Rosamond simboliza assim a importância do sonho, da fantasia e da imaginação na construção da História sulista e americana. Tal como Isabel Allende e Toni Morrison, entre outros nomes, Welty sublinha a importância do princípio feminino da imaginação, em oposição ao princípio masculino aventureiro e ativo, na concretização de uma História, edificada pelo sonho. Além disso a mulher assume uma importância fulcral na transmissão das histórias, lendas e mitos de geração em geração, assim como é da sua responsabilidade a criação do núcleo familiar. Como acrescenta Maria Teresa Castilho, no âmbito da sua obra, Welty não coloca os valores femininos acima dos masculinos: “O que a escritora faz é questionar as próprias concepções de ser feminino ao mesmo tempo

que, ao fazer das mulheres o seu ponto de incidência, problematiza uma sociedade que reverenciou “the feminine form (...) under the name of service”. E desse modo fica confirmado que “all things are double”. (Castilho 1996, 171)

Rosamond não é uma “belle”. Esta personagem revela traços de uma libido latente, já que o leitor sabe que ela teve fantasias em que é sequestrada por homens desconhecidos: “Rosamond...had sometimes imagined such a thing happening and knew what to say” (48). No momento em que se encontra sem roupa, em vez de se preocupar com a sua honra, pensa para si “how ever she might look without a sticht on her” (50). E quando Jamie lhe oferece a escolha entre morrer vestida ou viver despida, Rosamond afirma prontamente, não sem um toque de sedução, “Why, sir, life is sweet (...) and before I would die on the point of your swords, I would go home naked any day.” (50). Longe de o “assédio” de Jamie ser uma experiência traumática, o primeiro encontro destas duas personagens parece constituir um momento de excitação e novidade para Rosamond. Por isso mesmo, no dia seguinte, Rosamond volta à floresta para de novo encontrar Jamie.
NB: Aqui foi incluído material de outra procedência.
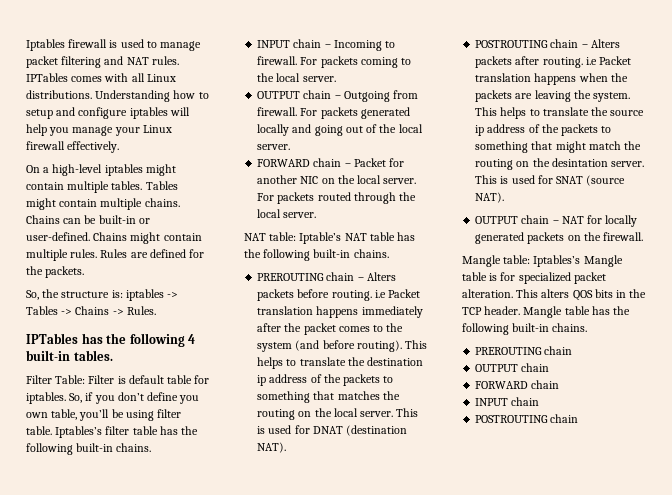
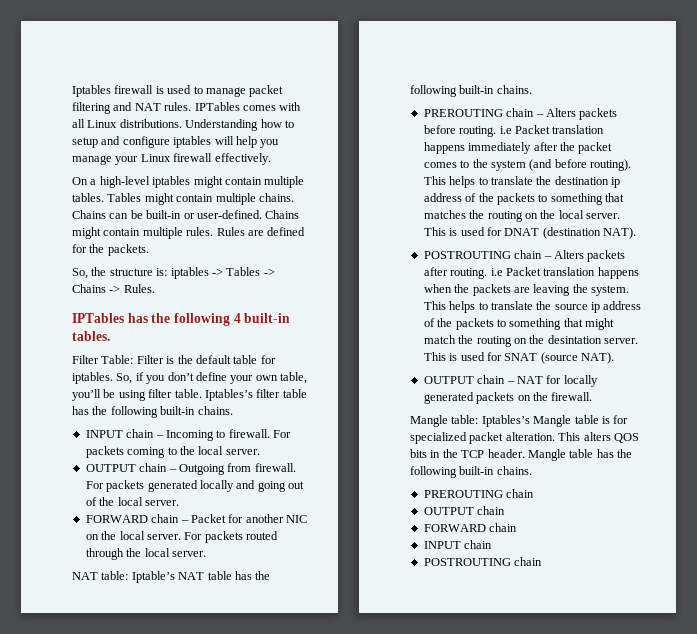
(126, 380) none -> [177,355,193,364] the
[179,395,200,404] you -> [230,375,254,384] your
Talvez esta excitação explique a tão obediente aceitação das tarefas que Salome lhe impõe ao chegar a casa, como se Rosamond encontrasse liberdade ao rejeitar as expectativas que o seu pai e madrasta para ela tinham.

O carácter subversivo desta personagem torna-se ainda mais claro um pouco mais à frente na narrativa, numa instância onde o narrador sugere que foi o facto de Rosamond desconhecer a verdadeira identidade do seu amante, e de por isso ser obrigada a levar um estilo de vida mais desprotegido (mas mais aventureiro), que injetou uma certa dose de excitação à relação de ambos, algo que ela desejava: “The only thing that could possibly keep her from being totally happy was that she had never seen her lover’s face. But then the heart cannot live without something to sorrow and be curious over.” (80)

Esta citação contém uma das ideias centrais da narrativa: não só a vida é construída sobre a união de contrários, como cada contrário necessita do outro para ser o que é. Não por acaso, a beleza de Rosamond é intensificada quando comparada à fealdade de Salome39. Não podemos identificar a luz sem ver a escuridão, não sabemos o que é o amor sem passar por tristezas. É através das relações humanas que somos introduzidos ao carácter contraditório da realidade e dos sentimentos. Contudo, esse é o caminho necessário para se atingir a sabedoria e a verdadeira mestria.